The cache object is designed to monitor the duration of the cached items and to flush itself of any old items when new items are added. An old item is determined by the length of time it has been cached. This time value is set via the FlushDeltaTime property. The automatic flushed can be turned on and off with the FlushEnabled property. The following code is an abbreviated example of the internal flushing code:

long CCache::InternalFlush()
{
   long lFlushFrom;
   long n;
   long lFlushCount;

   // if not flushing then simply return
   if (!m_FlushEnabled)
   {
      return -1;
   }

   // if flush time is 0 then simply return
   if (m_FlushDeltaTime == 0)
   {
      return -1;
   }

   // if not time for a flush then return
   if ((long)GetTickCount() - m_LastFlushAt < m_FlushDeltaTime)
   {
      return -1;
   }

   // check if flush required
   // retrn variable will contain index to flush from to end of index
   lFlushFrom = FlushRequired();
   lFlushCount = 0;

   // if required then flush
   if (lFlushFrom != -1)
   {
      // raise event to signal user
      if (m_bEventsEnabled)
         this->Fire_CacheFlushing();

      for (n = m_ElementCount - 1; n >= lFlushFrom; n--)
      {
         lFlushCount++;
         EraseElement(m_pIndex_Time[n]);
      }

      // store time flushed
      m_LastFlushAt = GetTickCount();

   // raise event to signal user
      if (m_bEventsEnabled)
         this->Fire_CacheFlushed();
   }

   return lFlushCount;
}

Note how the code checks for the delta between the previous flush and the present. If the required time has not passed, the flush is simply exited. This cuts down on the number of flush checks performed.

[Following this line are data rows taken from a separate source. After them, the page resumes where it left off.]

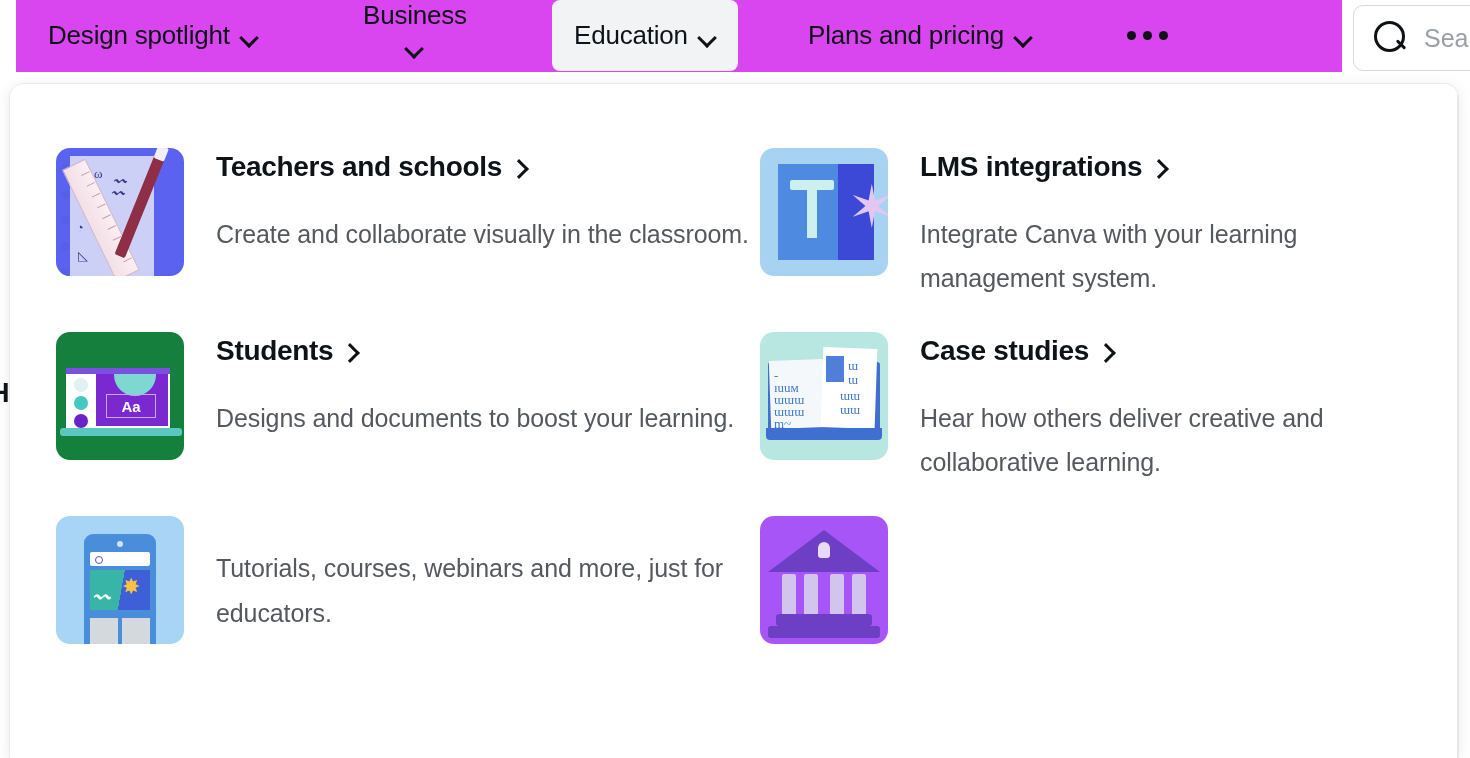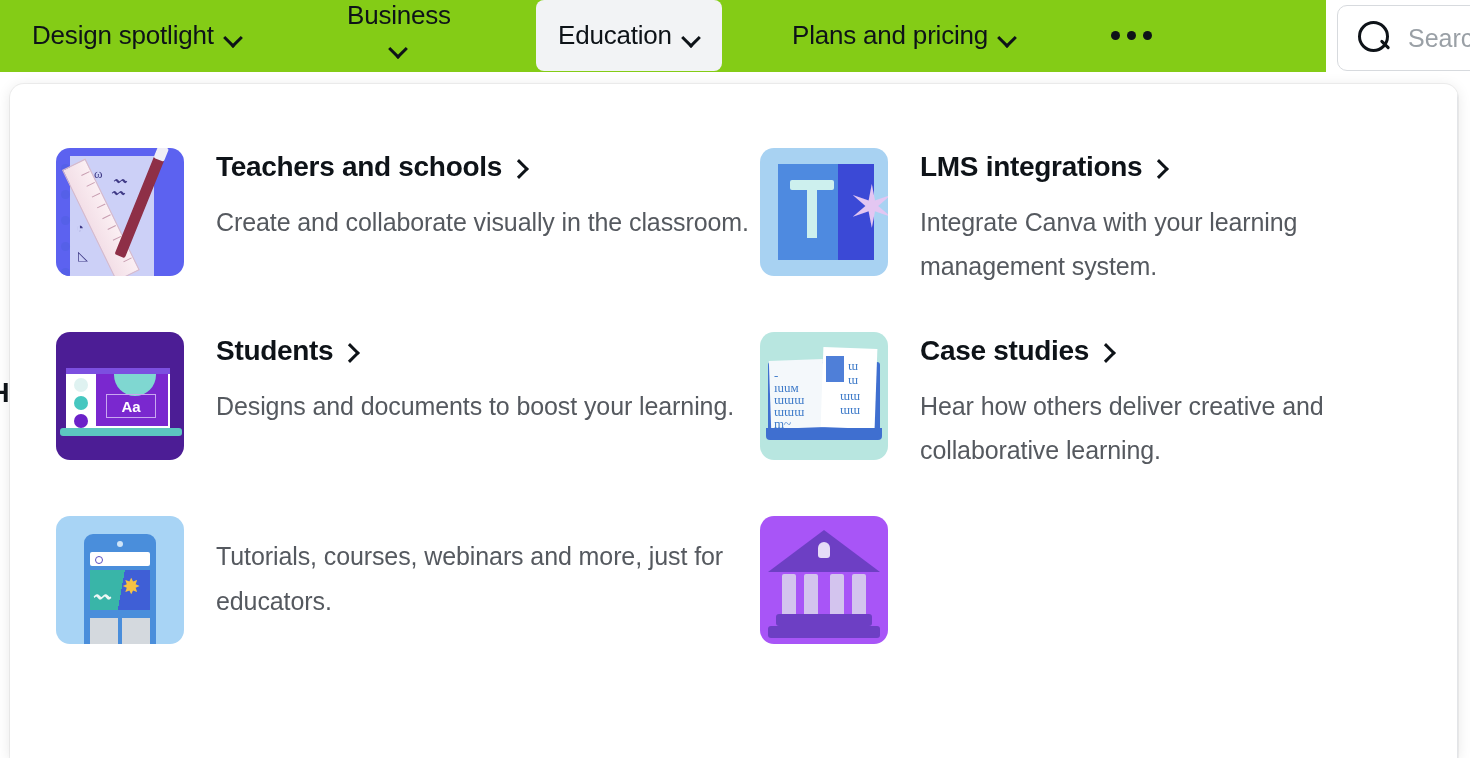"Design spotlight" .topnav { background: #84cc16 -> #d946ef; left: 0 -> 16px }
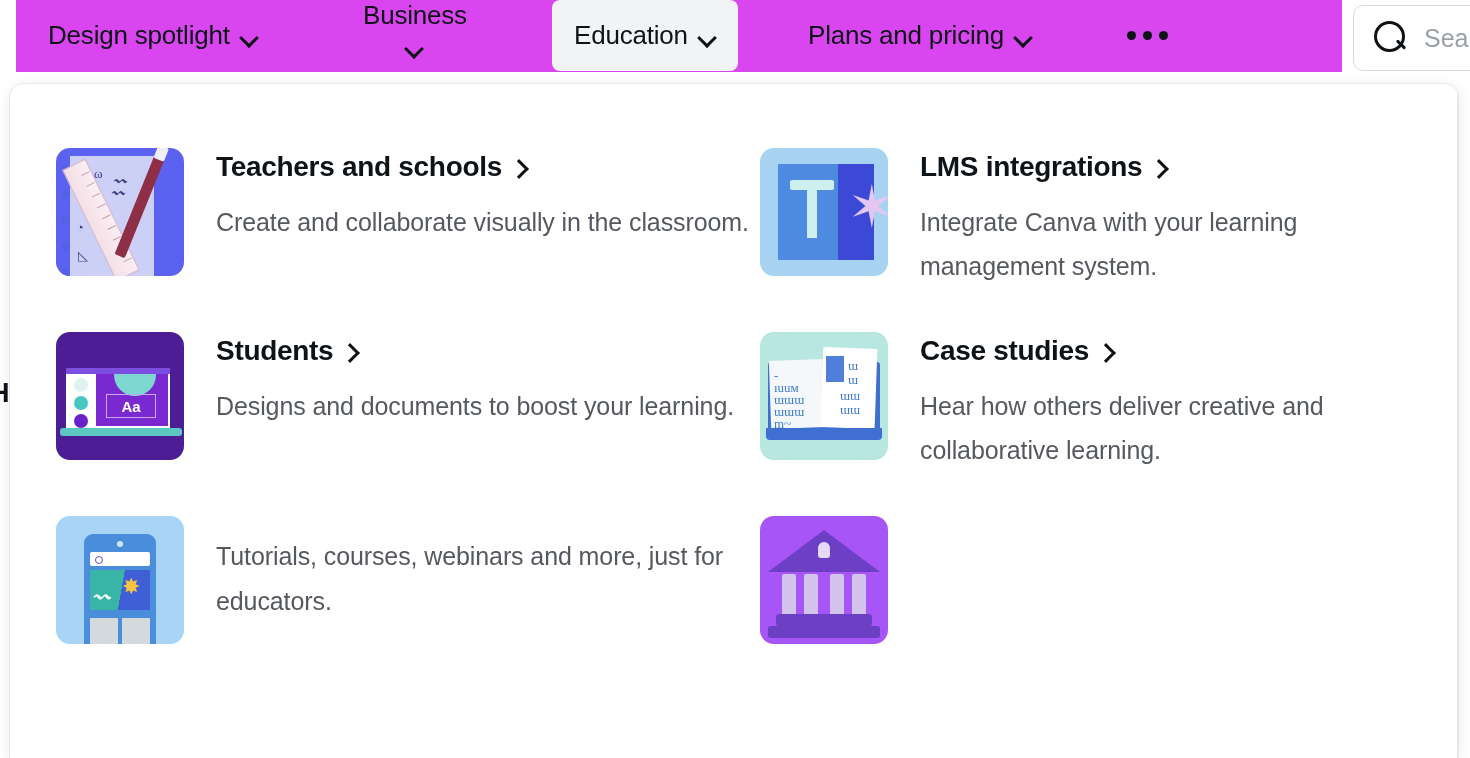"Create and collaborate visually in" .item-desc { margin-top: 16px -> 28px }
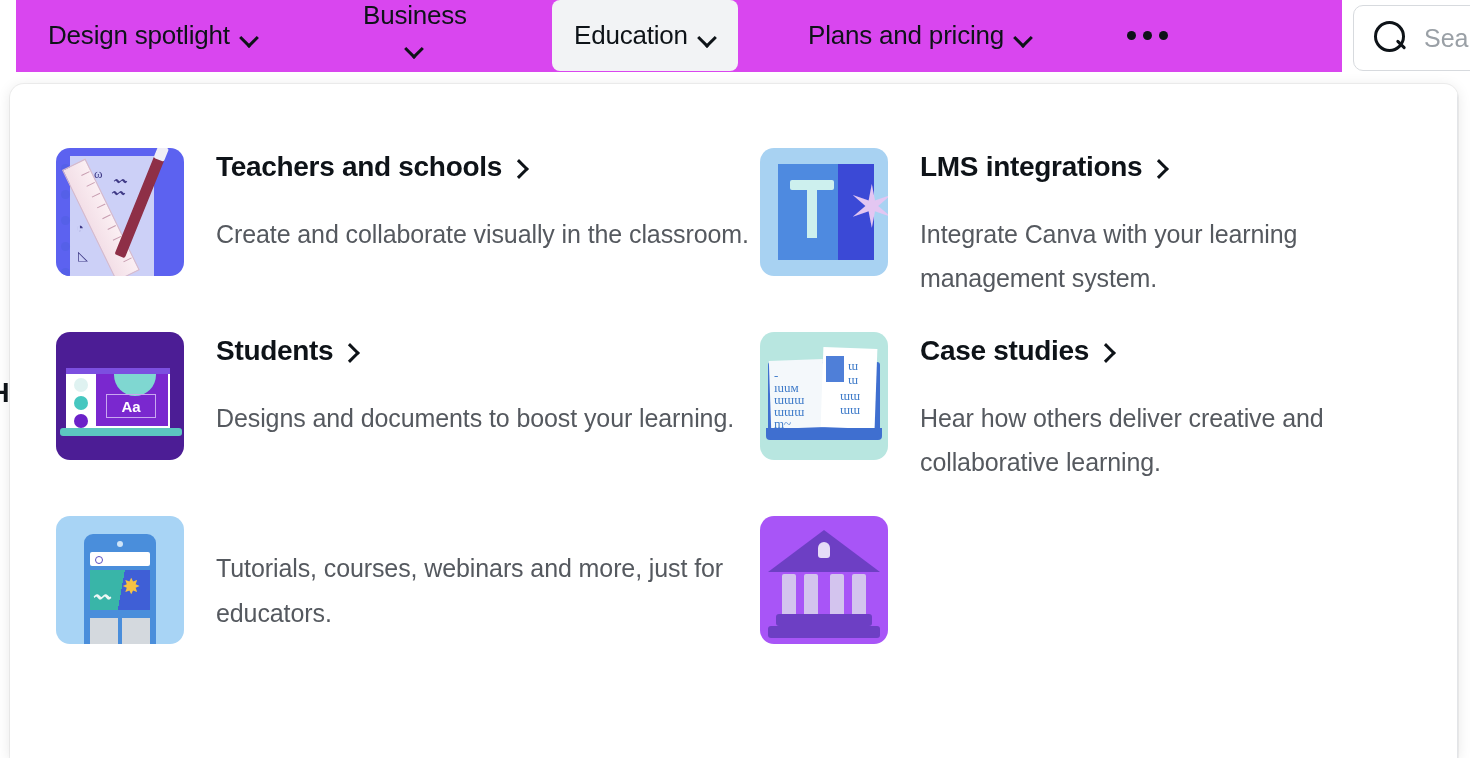"Aa" div.thumb { background: #4c1d95 -> #15803d }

Insertion sort for index maintenance

The indices are maintained in ascending order at all times by performing an insertion sort upon item addition. The new item's index values are simply inserted into the correct location. This allows for a rapid binary search through the indices. The code to do this is shown here:

void CCache::InsertAndSortLists(long lIndex)
{
   long temp;

   // find insertion point and insert data
   temp = FindKeyInsertionPoint(m_pItem_Key[lIndex]);
   if (temp == -1)
      m_pIndex_Key[m_ElementCount] = lIndex;
   else
   {
      ::MoveMemory((void *)&m_pIndex_Key[temp+1], (void *)
               &m_pIndex_Key[temp], (m_ElementCount - temp) *
               sizeof(long));
      m_pIndex_Key[temp] = lIndex;
   }


   // find insertion point and insert data
   temp = FindTimeInsertionPoint(m_pItem_Time[lIndex]);
   if (temp == -1)
      m_pIndex_Time[m_ElementCount] = lIndex;
   else
   {
      ::MoveMemory((void *)&m_pIndex_Time[temp+1], (void *)
            &m_pIndex_Time[temp], (m_ElementCount - temp) *
            sizeof(long));
      m_pIndex_Time[temp] = lIndex;
   }

   return;
}

The FindXXXInsertionPoint routines are simplified binary search routines that return the index of the next greatest index item. Once this point is found, due to the fact that the arrays are in memory, the memory below the returned index is shifted down one and the new index is simply inserted. This technique allows for an extremely fast insertion sort. For a similar example of the binary search code see the following section.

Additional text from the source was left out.